Christina Consolino: You explored this "burden of myself" in The Bread of Angels, where you wrote about your search for "God and self-knowledge." In your second book, A Country Between, your focus shifted away from you to your family. Were you anticipating a second book when you wrote the first, or was this more or less an unfolding of consciousness?

Stephanie Saldaña: A Country Between unfolded naturally. I was having a child, and I was living in the middle of a region of conflict, and I knew that I needed to stay in Jerusalem. I just didn't understand why. Writing the book was a way to make sense of my own choices and to explain them to my child who was coming into the world. The process of writing the book began very simply with letters I wrote to my unborn son as I went to my prenatal visits at the hospital in Bethlehem. It unfolded from there over the next several years.

CC: Writing letters seems to be a dying art form in this day and age, yet, as you stated, the book began as a letter to your unborn son, Joseph. How did you choose a letter as the vehicle to begin this story, and why?

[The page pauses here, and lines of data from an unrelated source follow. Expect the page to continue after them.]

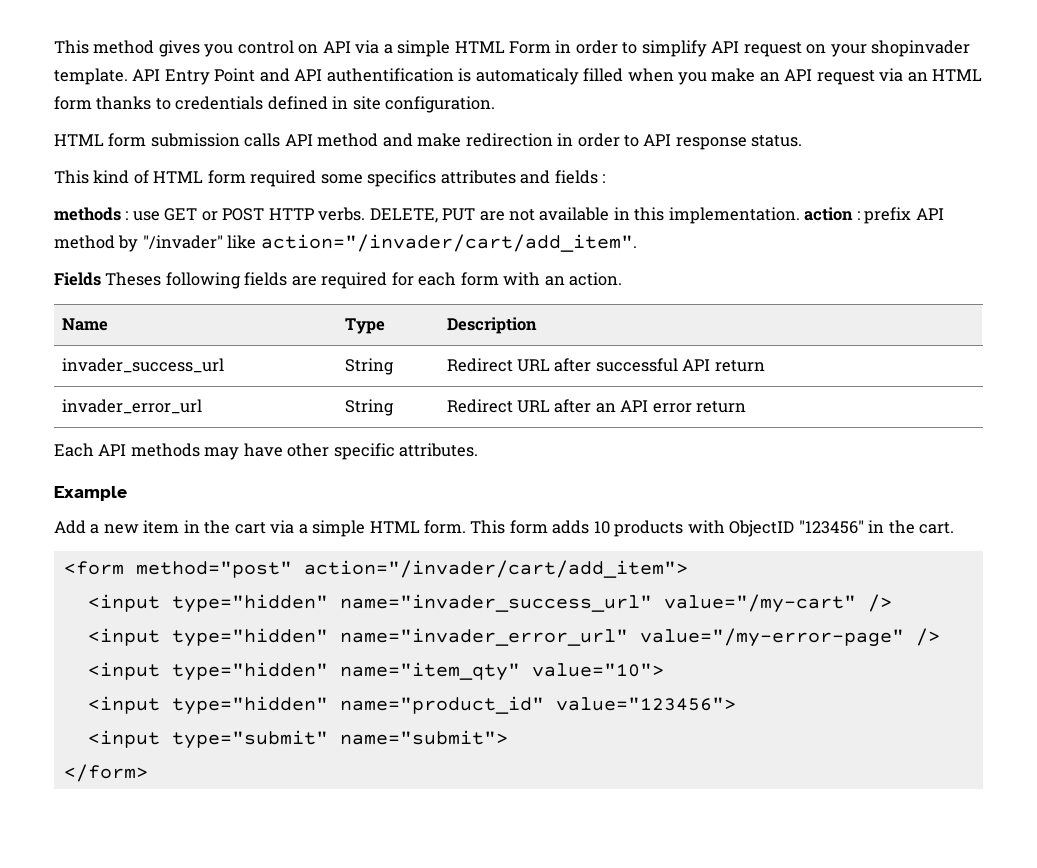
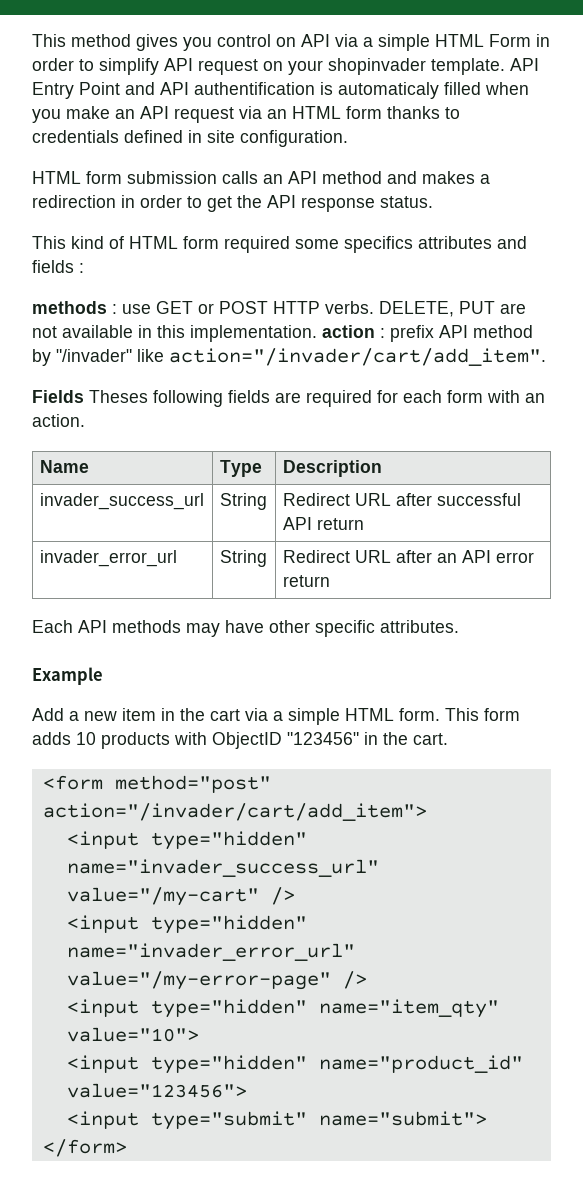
(281, 140) none -> [263,174,283,184] an
[417,133,462,147] make -> [422,171,490,184] makes a
(640, 141) none -> [207,195,262,212] get the

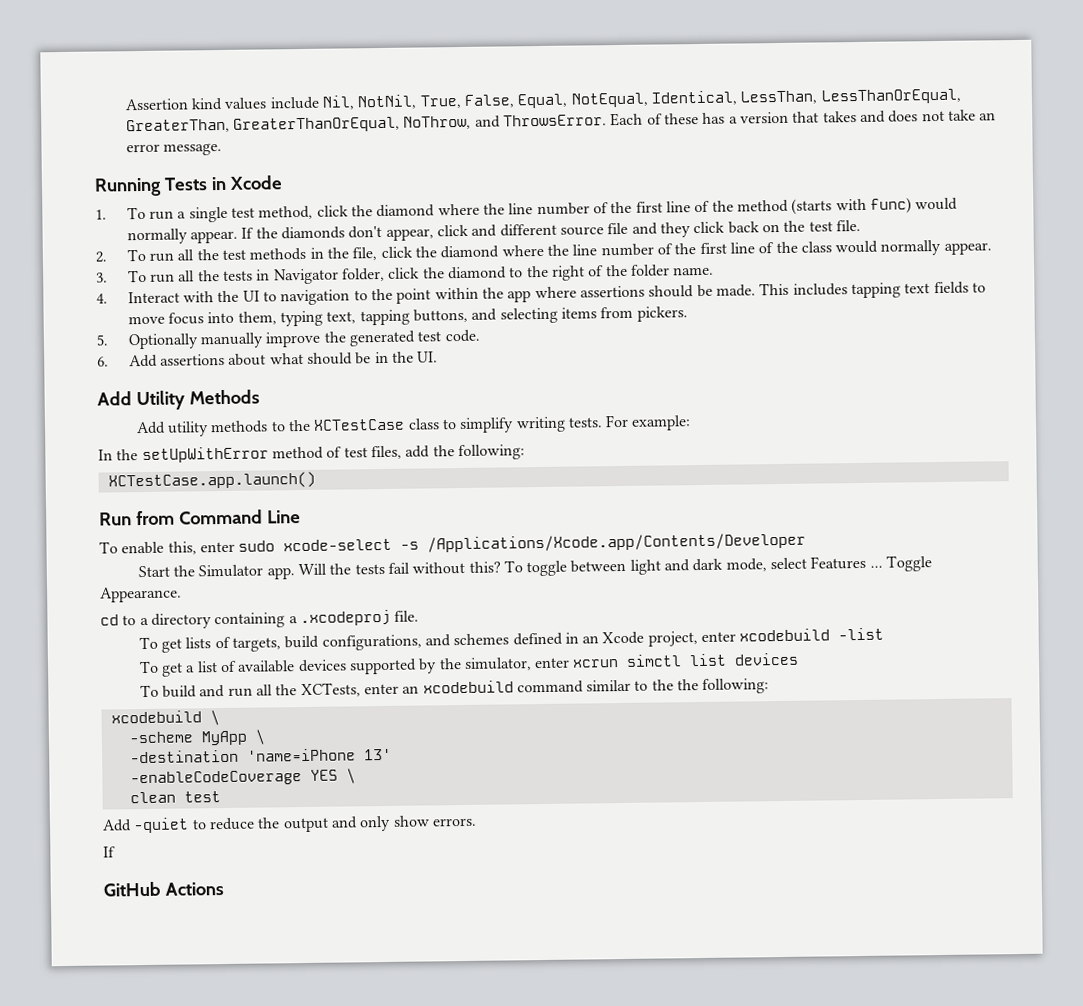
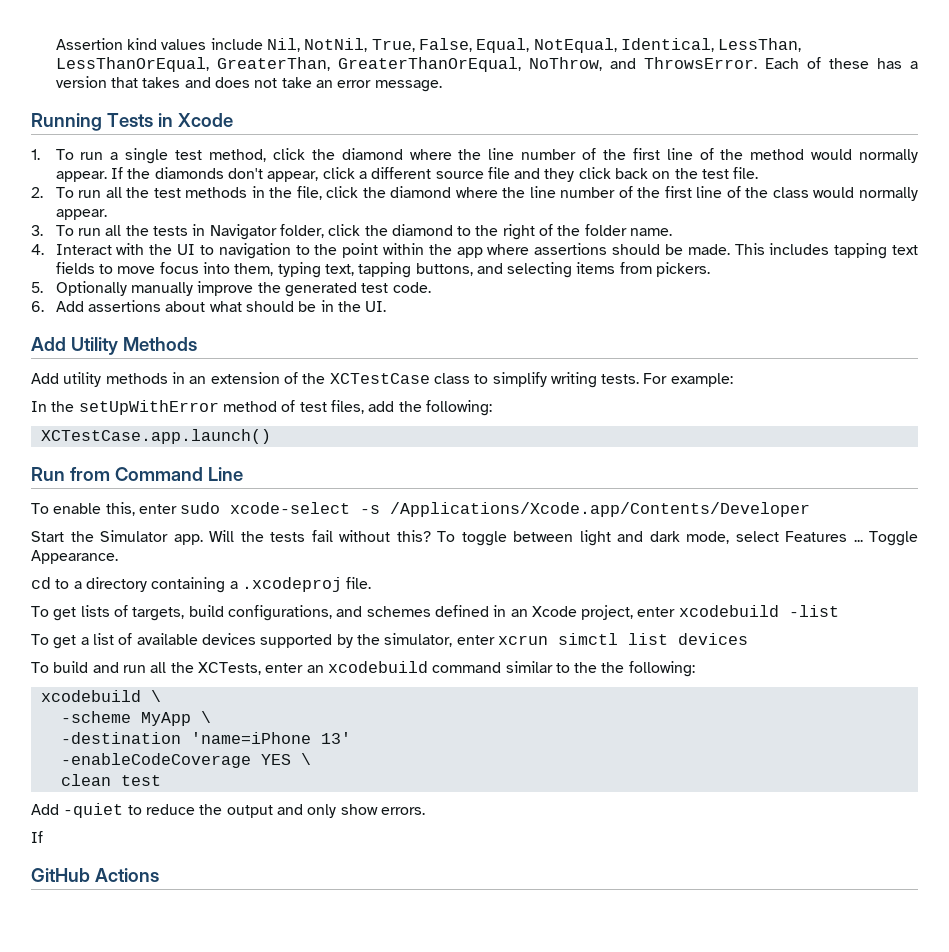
[791,197,912,215] (starts with func) -> (805, 154) none
[471,224,498,237] and -> [358,171,367,179] a
[270,421,286,432] to -> [171,372,298,384] in an extension of

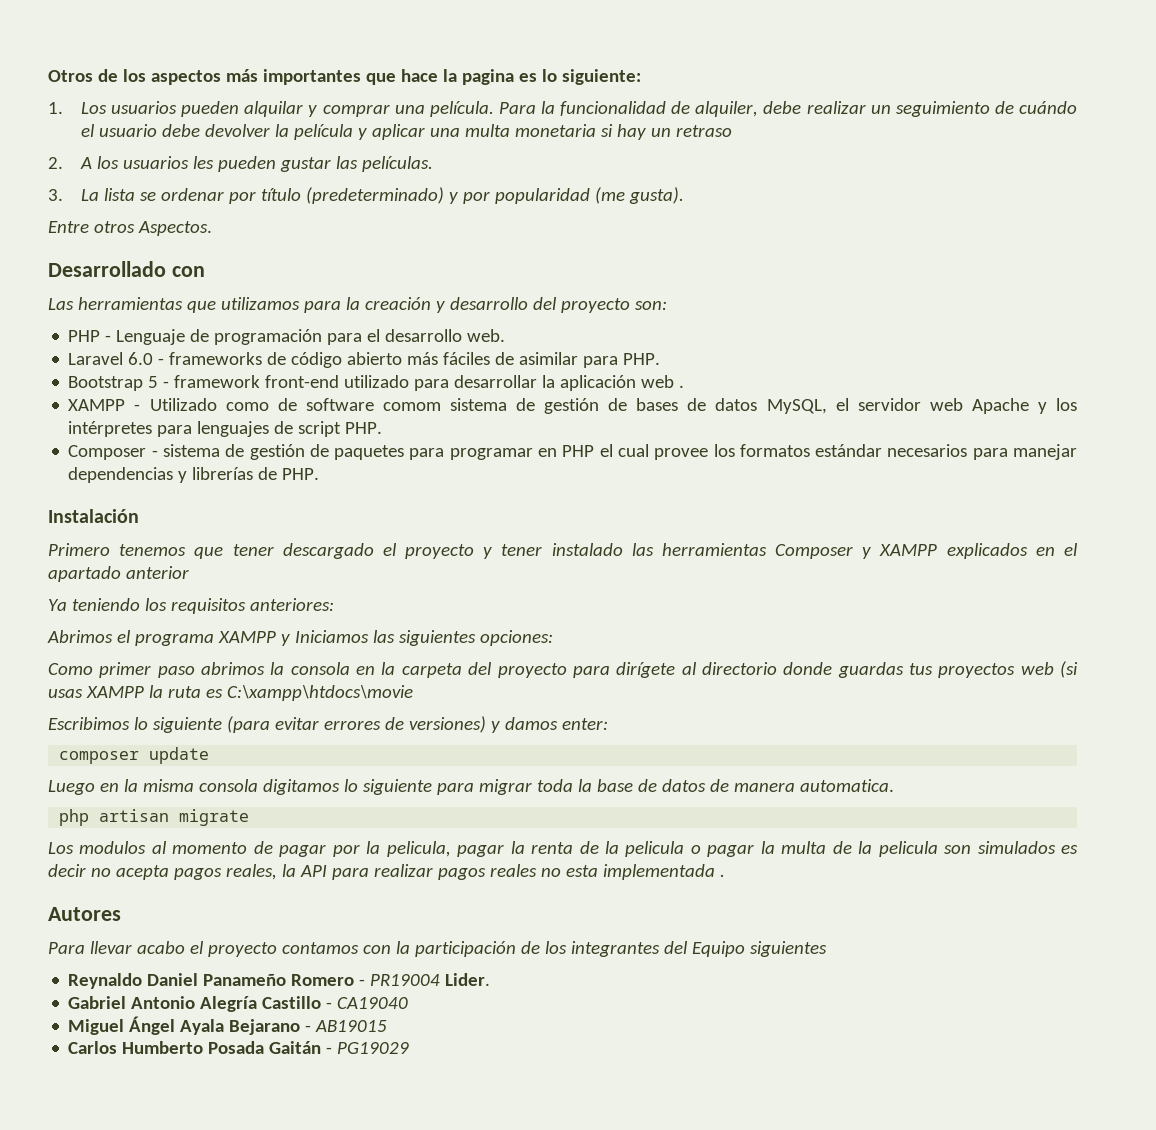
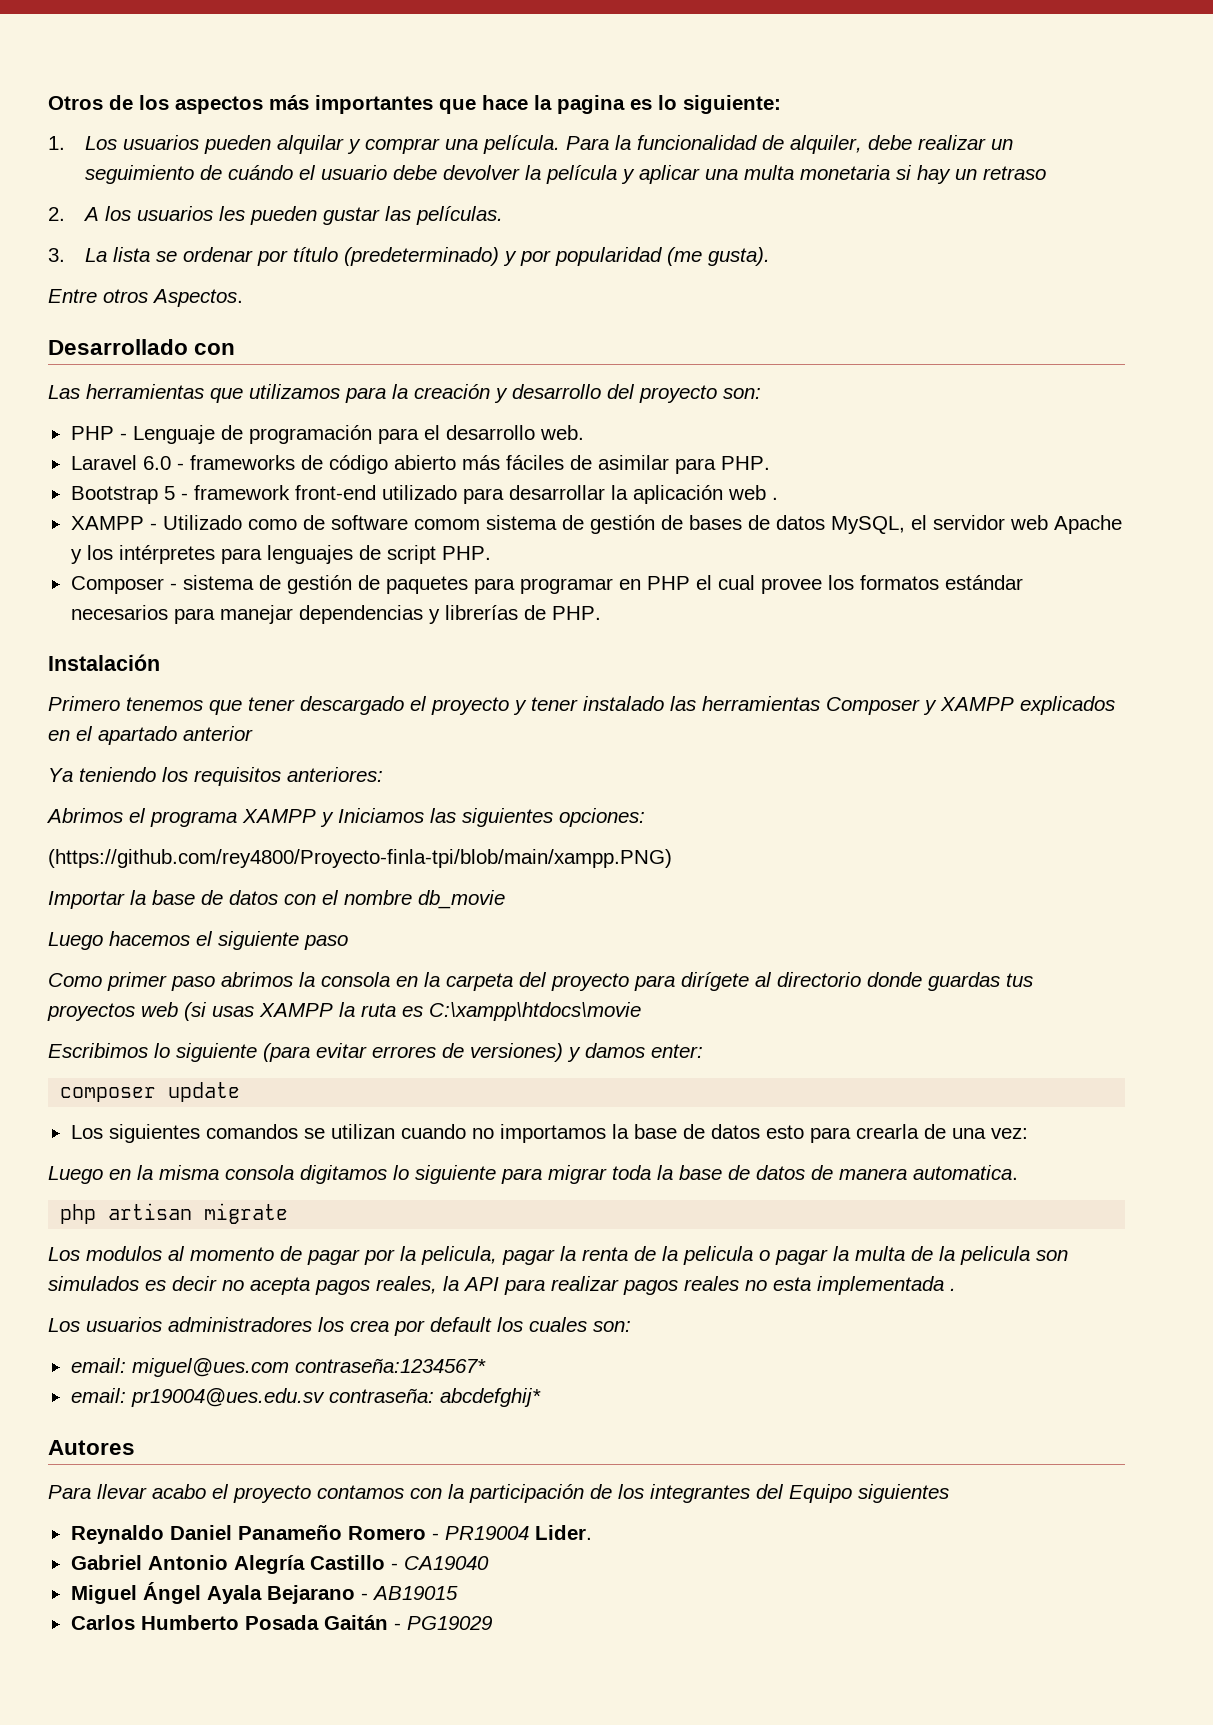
(553, 638) none -> [48,849,672,868] [48,890,505,909] [48,931,348,950] // (https://github.com/rey4800/Proyecto-finla-tpi/blob/main/xampp.PNG) // Importar la base de datos con el nombre db_movie // Luego hacemos el siguiente paso
(210, 755) none -> [70,1124,1028,1143] // Los siguientes comandos se utilizan cuando no importamos la base de datos esto para crearla de una vez:
(725, 875) none -> [48,1317,631,1336] [70,1358,486,1377] [70,1388,541,1407] // Los usuarios administradores los crea por default los cuales son: // email: miguel@ues.com contraseña:1234567* // email: pr19004@ues.edu.sv contraseña: abcdefghij*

SS: In some ways, I was very scared to write this book. It deals with some of the most intimate aspects of my life: my marriage, my faith, my fears about motherhood, and my life in a very conflicted Middle East. Each day, as I wrote the book, I simply wrote it to my son, Joseph. I didn't show it to anyone else the entire time I worked on it. It was an intensely private experience, and, by writing it as a letter to my son, I forced myself to be completely faithful to the story I needed to tell. I decided that if he was the only person in the world who ever read this book, then that was enough for me.

CC: In your first memoir, you wrote, "I didn't have . . . a concrete plan for what I was going to do with the next twelve months of my life." That same sentiment was mirrored in your most recent work: "We had no idea of what we were doing next. I was beginning to suspect that we had set out on a long-distance journey for which we were woefully unprepared." This feeling of being unprepared resonates with people of all ages anticipating some form of transition. What do you do in order to feel better prepared for what's to come?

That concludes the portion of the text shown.